RCM - Reliability centered maintenance

Reliability centered maintenance, or RCM, was introduced by United Airlines in the 1960s. It was a response to a higher-than-expected rate of failures in commercial aircraft.

RCM was defined as a "process to establish the safe minimum levels of maintenance" by John Moubray. This definition balances the need for safety against the goal of minimizing the cost and interruption of service incurred by performing maintenance activities.

The goal is to do keep a machine or process running safely and correctly without "surprise" failures, at minimum cost. RCM accepts scheduled maintenance activities and costs; it does not expect 24/7 uptime of every component.

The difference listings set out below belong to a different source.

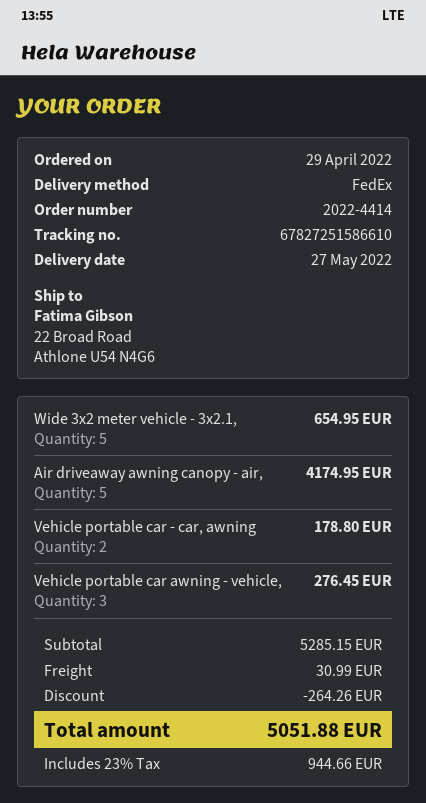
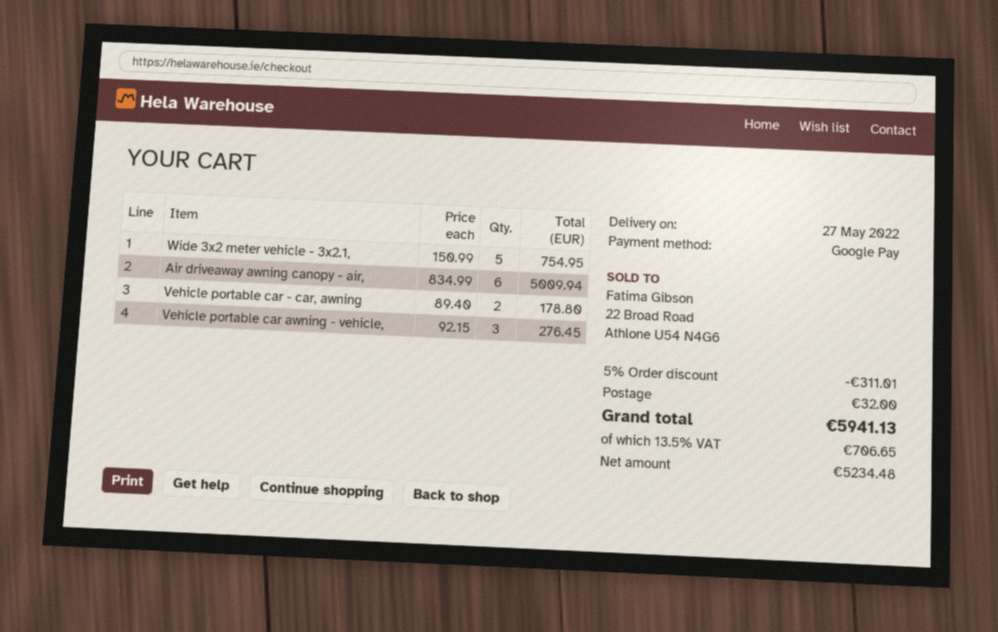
Wide 3x2 meter vehicle - 3x2.1,: 5 for 654.95 -> 5 for 754.95
Air driveaway awning canopy - air,: 5 for 4174.95 -> 6 for 5009.94
discount: 264.26 -> 311.01
shipping: 30.99 -> 32.00
tax: 23% = 944.66 -> 13.5% = 706.65
total: 5051.88 -> 5941.13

One of the implications is that some processes might be allowed to run to failure, if the cost of repair or replacement is low. For example, in an office setting, one would not schedule maintenance operations on an inexpensive ballpoint pen. Instead, simply reorder a box of twenty when the box is empty. Performing regular maintenance on a high-end and heavily-used printer or photocopier may be wise, especially if scheduled for a weekend when it will not be needed to print a sales presentation at the last minute.

A Brief History

One of the early surprises was that aircraft in a fleet would go out of service more often than was predicted by a maintenance schedule based on repairing or replacing individual components. For example, one device might be expected to function for, say, 900 hours before requiring service. A related part might have been serviced at its expected interval, say at 500 hours. Yet the airplane combination of these parts might fail at 800 hours.

The interactions among sensitive parts made the maintenance effort impossible to predict based on individual components. Probability theorists noted that the time until failure is better described as "memory-less". This means that the probability a component would fail in the first 100 hours is the same as the probability that, if it has not yet failed after N hours, it would fail in the next 100 hours.

Seven Questions

RCM works by asking seven questions, documenting the answers, and using this information to guide the maintenance program.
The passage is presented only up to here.